Work task » Using the data below, print exactly the line with "TRIP.COM GROUP LTD | Marktwährung: EUR -> HKD", the line with "NETEASE INC | Kurs: 14.41 -> 18.27", and every line between them, but none of the pictures.
━━━
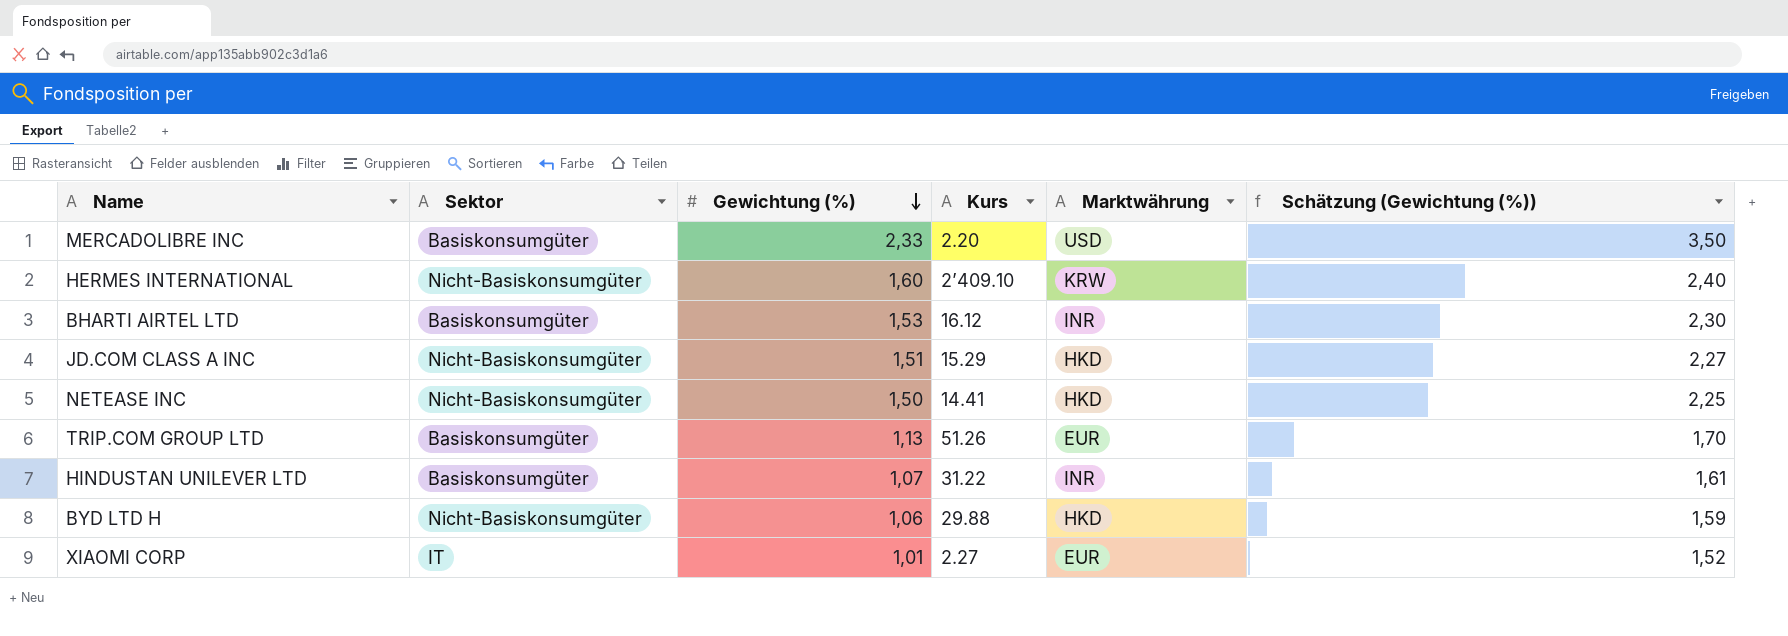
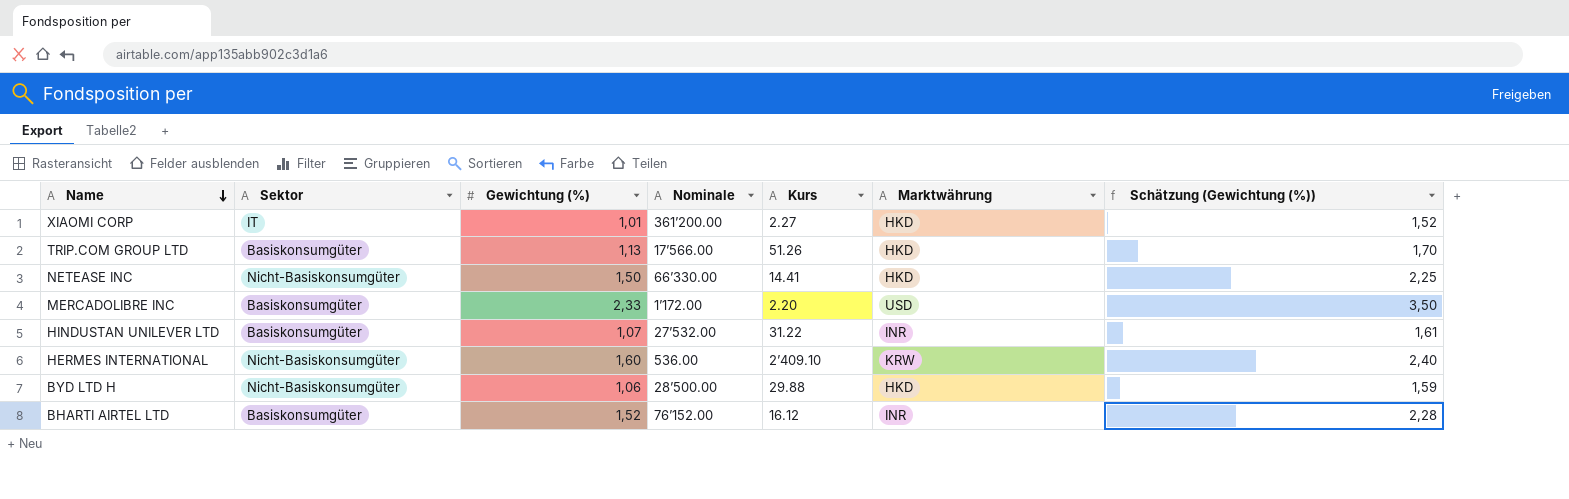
row order: Gewichtung (%) descending -> Name descending
column Nominale | position: none -> 4
row JD.COM CLASS A INC: Nicht-Basiskonsumgüter | 1,51 | 15.29 | HKD | 2,27 -> none
XIAOMI CORP | Marktwährung: EUR -> HKD
TRIP.COM GROUP LTD | Marktwährung: EUR -> HKD
BHARTI AIRTEL LTD | Gewichtung (%): 1,53 -> 1,52
BHARTI AIRTEL LTD | Schätzung (Gewichtung (%)): 2,30 -> 2,28

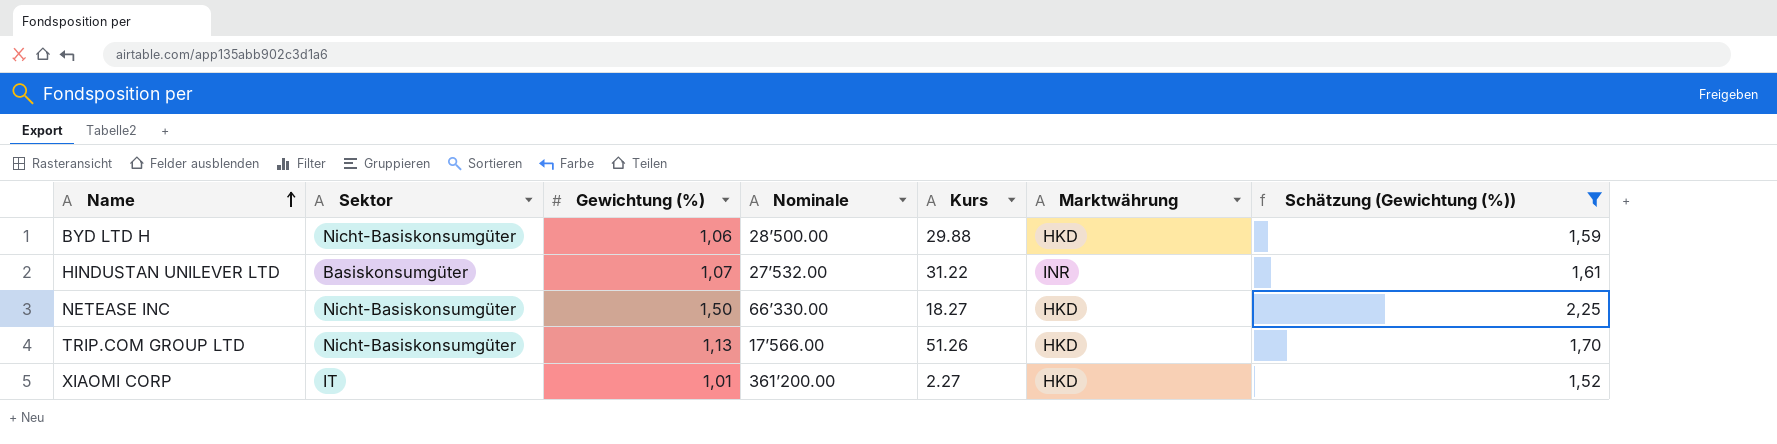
filter: none -> Schätzung (Gewichtung (%)) <= 2,25
row order: Name descending -> Name ascending
NETEASE INC | Kurs: 14.41 -> 18.27
TRIP.COM GROUP LTD | Sektor: Basiskonsumgüter -> Nicht-Basiskonsumgüter

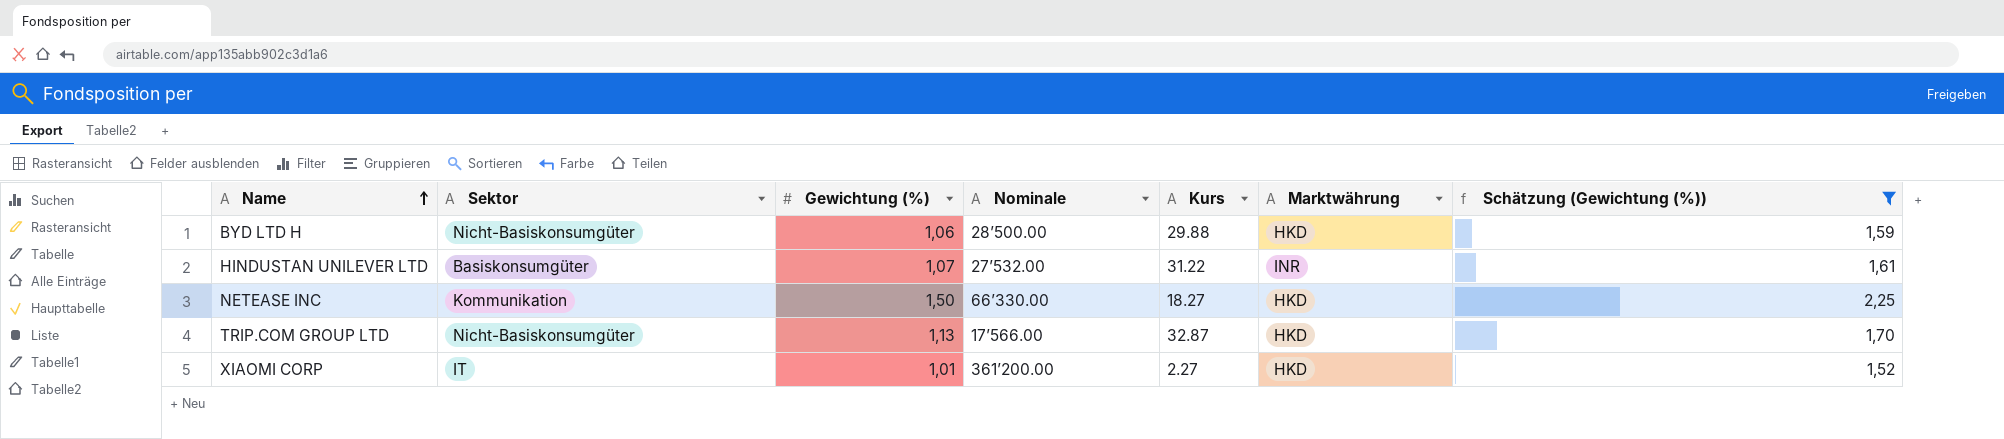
NETEASE INC | Sektor: Nicht-Basiskonsumgüter -> Kommunikation
TRIP.COM GROUP LTD | Kurs: 51.26 -> 32.87

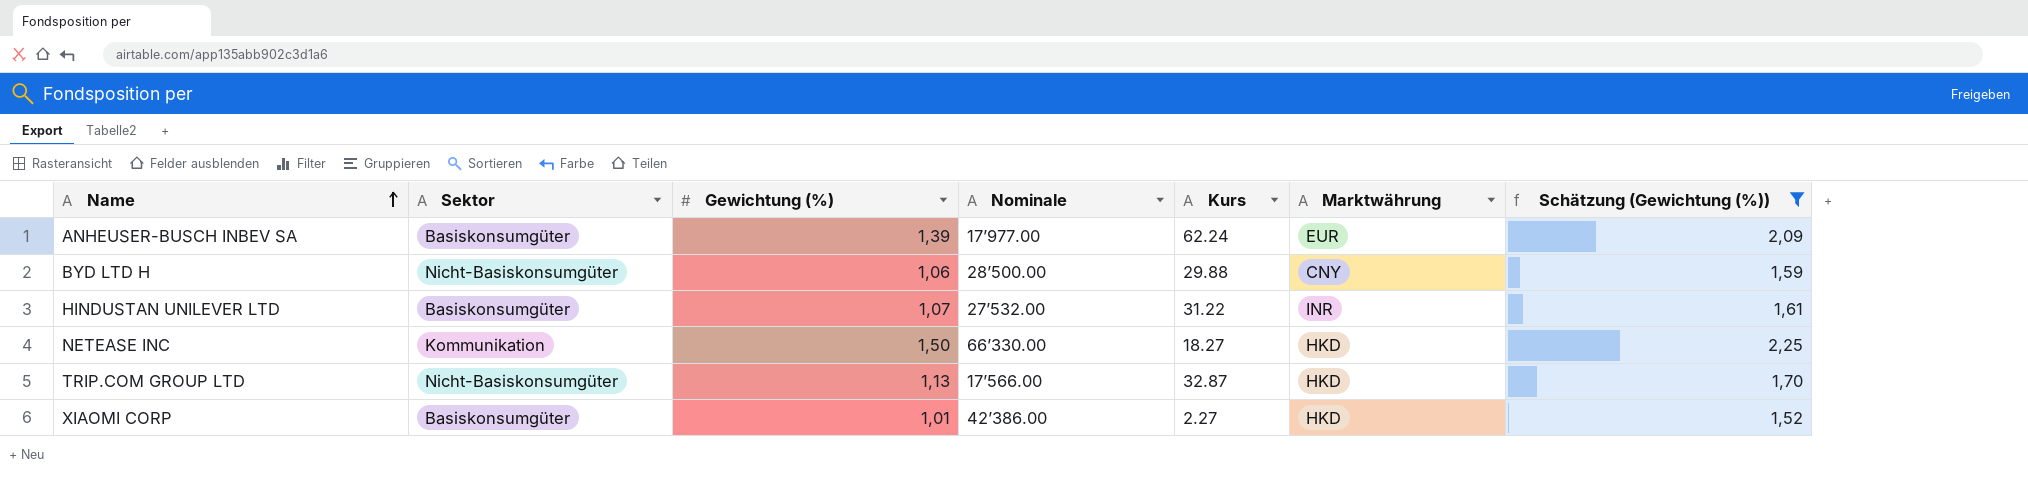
row ANHEUSER-BUSCH INBEV SA: none -> Basiskonsumgüter | 1,39 | 17’977.00 | 62.24 | EUR | 2,09
BYD LTD H | Marktwährung: HKD -> CNY
XIAOMI CORP | Sektor: IT -> Basiskonsumgüter
XIAOMI CORP | Nominale: 361’200.00 -> 42’386.00

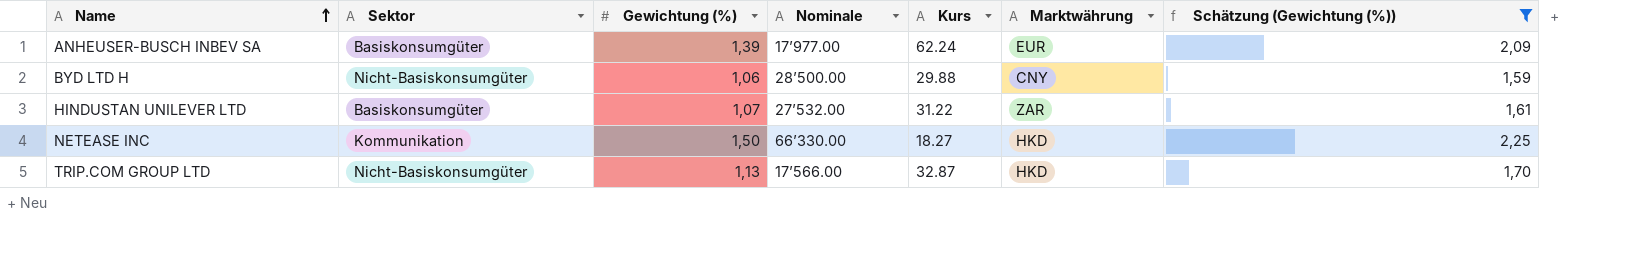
row XIAOMI CORP: Basiskonsumgüter | 1,01 | 42’386.00 | 2.27 | HKD | 1,52 -> none
HINDUSTAN UNILEVER LTD | Marktwährung: INR -> ZAR

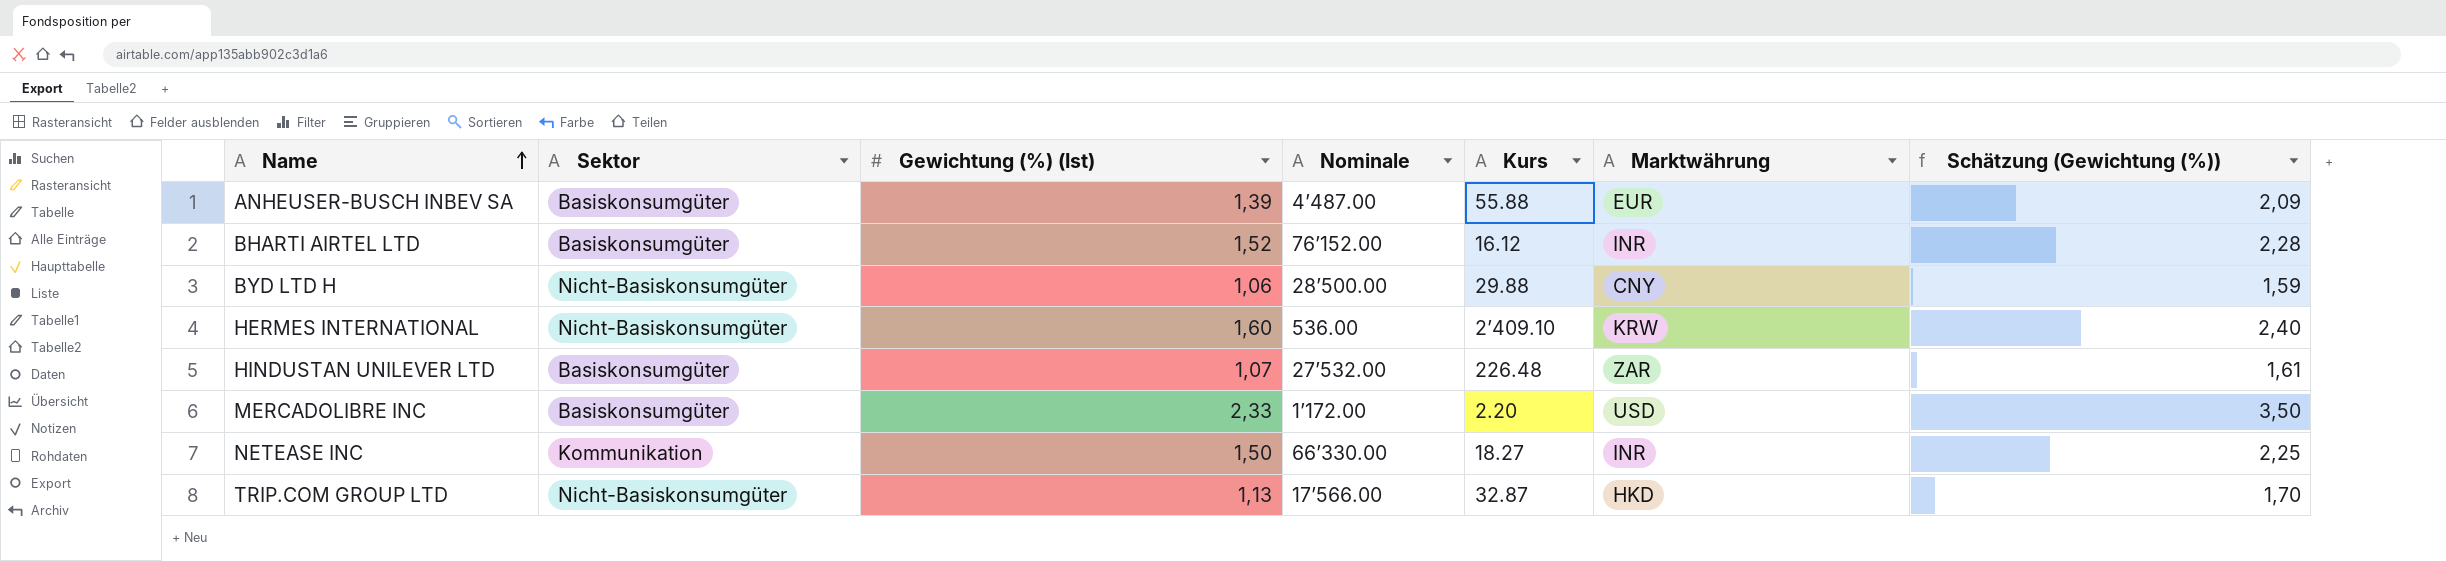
filter: Schätzung (Gewichtung (%)) <= 2,25 -> none
column name: Gewichtung (%) -> Gewichtung (%) (Ist)
ANHEUSER-BUSCH INBEV SA | Nominale: 17’977.00 -> 4’487.00
ANHEUSER-BUSCH INBEV SA | Kurs: 62.24 -> 55.88
HINDUSTAN UNILEVER LTD | Kurs: 31.22 -> 226.48
NETEASE INC | Marktwährung: HKD -> INR

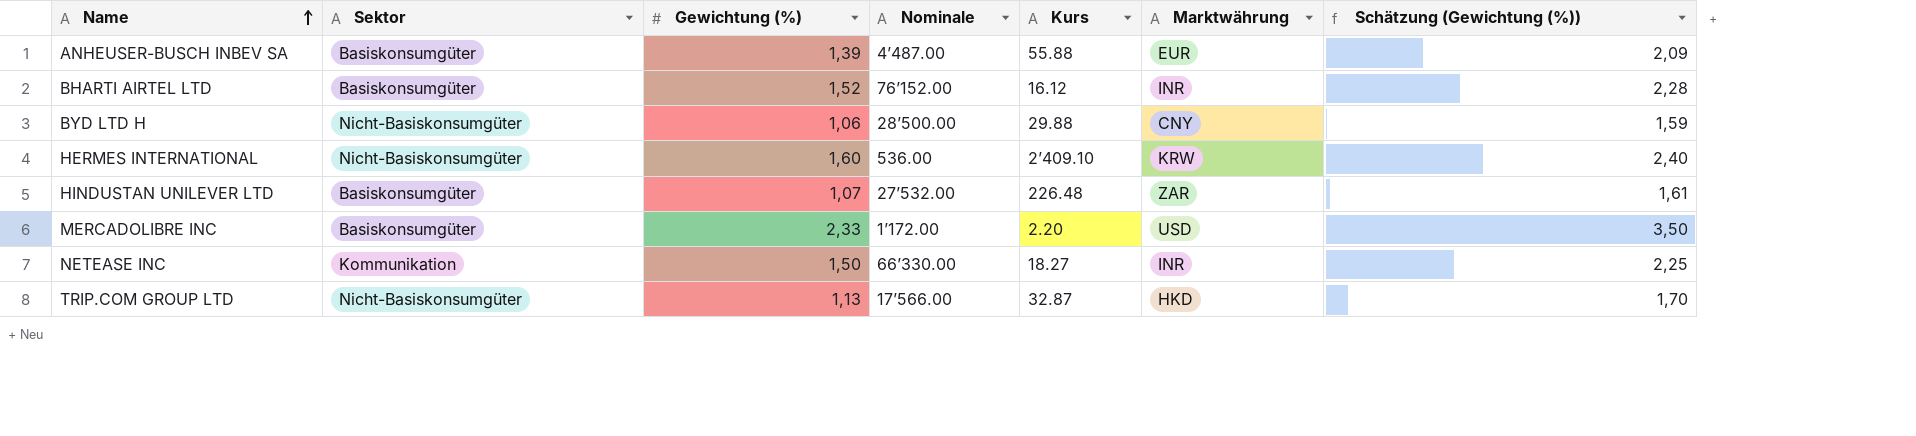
column name: Gewichtung (%) (Ist) -> Gewichtung (%)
━━━
Finished task »
TRIP.COM GROUP LTD | Marktwährung: EUR -> HKD
BHARTI AIRTEL LTD | Gewichtung (%): 1,53 -> 1,52
BHARTI AIRTEL LTD | Schätzung (Gewichtung (%)): 2,30 -> 2,28

filter: none -> Schätzung (Gewichtung (%)) <= 2,25
row order: Name descending -> Name ascending
NETEASE INC | Kurs: 14.41 -> 18.27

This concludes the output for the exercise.